To be fair Amazon is profitable, but their stock is extremely inflated by over speculation. The idea is still the same. Dump cash into the stock and hope others do the same driving up the price of the stock in the hopes that you can drop it before the bubble pops.
what does that statement even mean? Pick one {Lyft, Uber} and cross out the other one because it goes bankrupt. Now there's way less overhead per ride because you don't have to aggressively market, and your only costs are infra, insurance, and driver filtering, increase your fares by a bit (because less competition) and drop your take from the drivers to make them happy. Do you not then see this as a money printing machine?
(1) Uber and Lyft have worse unit economics than a taxi company because taxi companies leverage some little bits of scale by pooling fleet ownership costs and insurance.

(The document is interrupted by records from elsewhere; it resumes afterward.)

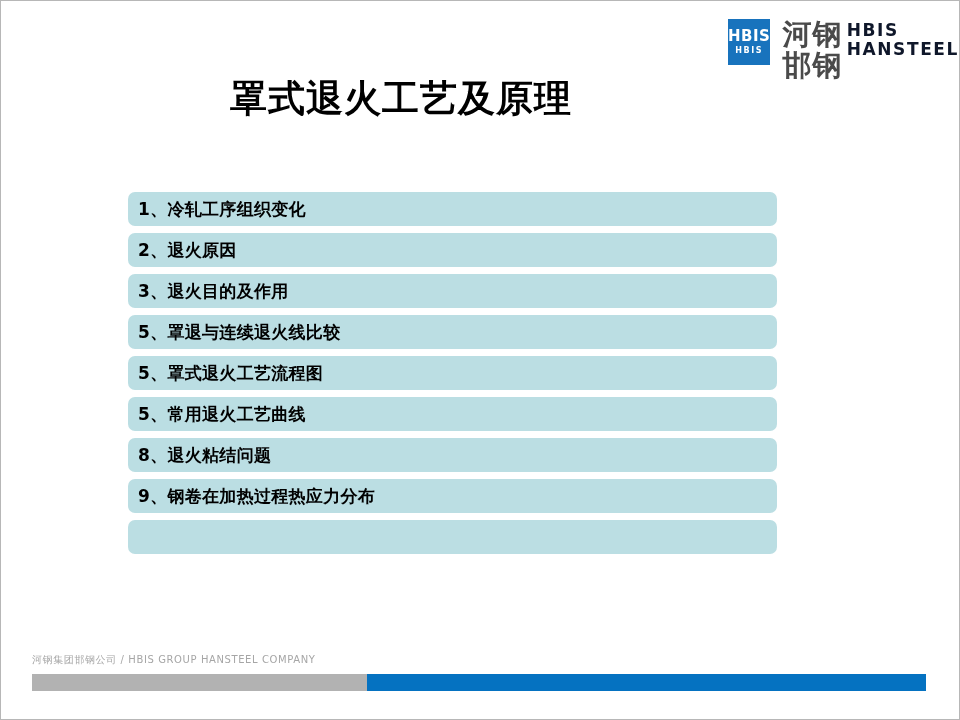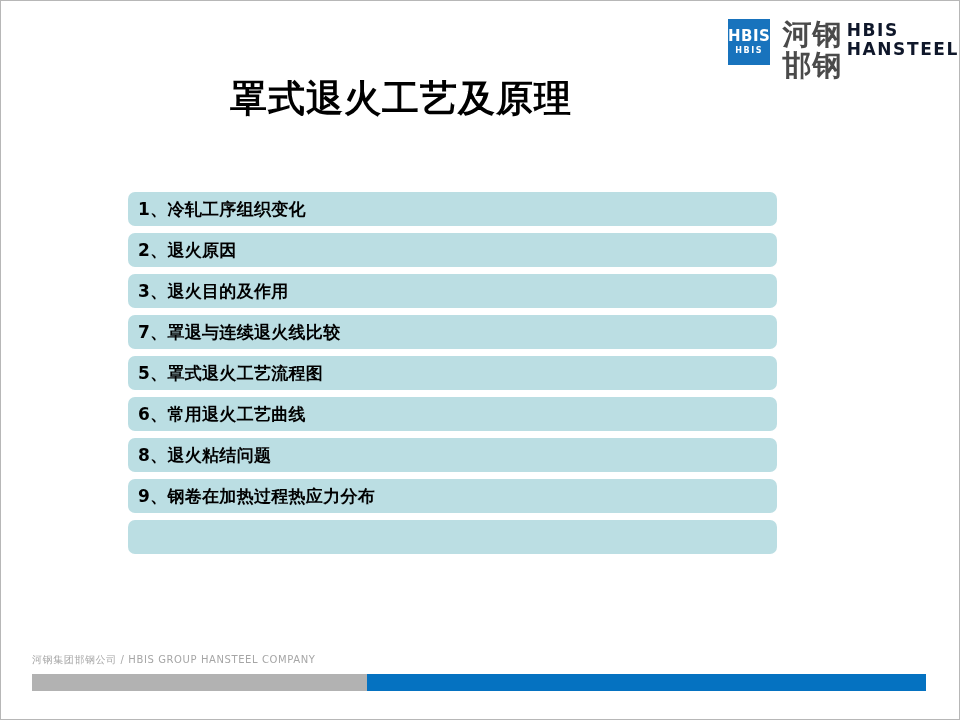--- a/index.html
+++ b/index.html
@@ -176,27 +176,27 @@
     <div class="agenda-row">
       <span class="agenda-label">1、冷轧工序组织变化</span>
     </div>
     <div class="agenda-row">
       <span class="agenda-label">2、退火原因</span>
     </div>
     <div class="agenda-row">
       <span class="agenda-label">3、退火目的及作用</span>
     </div>
     <div class="agenda-row">
-      <span class="agenda-label">7、罩退与连续退火线比较</span>
+      <span class="agenda-label">5、罩退与连续退火线比较</span>
     </div>
     <div class="agenda-row">
       <span class="agenda-label">5、罩式退火工艺流程图</span>
     </div>
     <div class="agenda-row">
-      <span class="agenda-label">6、常用退火工艺曲线</span>
+      <span class="agenda-label">5、常用退火工艺曲线</span>
     </div>
     <div class="agenda-row">
       <span class="agenda-label">8、退火粘结问题</span>
     </div>
     <div class="agenda-row">
       <span class="agenda-label">9、钢卷在加热过程热应力分布</span>
     </div>
     <div class="agenda-row">
       <span class="agenda-label"></span>
     </div>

(2) Uber and Lyft are currently pricing rides at about 66% of what it costs to provide.
(3) There's no loyalty.
(4) There's no indication that people are willing to pay what it costs to provide their service, doubly so if its actually more expensive than a taxi due to efficiencies stated in [1].
(5) Self-driving cars are a ruse in this context; many companies are developing them at the same time and when one gets them, shortly after, the other will too. And so will all the car companies itching to get into ridesharing (I'm looking at you, Tesla).
To my knowledge, while Amazon wasn't turning a profit in the early days, re-investing in growth, they weren't selling you $20 bills for $12 in the hopes someday "drones" would allow them to turn a profit.
We have absolutely no idea what would have happened to Amazon if they prioritized profit over growth in the early years. There's no guarantee they'd be a successful company now in that alternative future. Undercutting the competition on prices to increase sales volume in the early years was key to their success.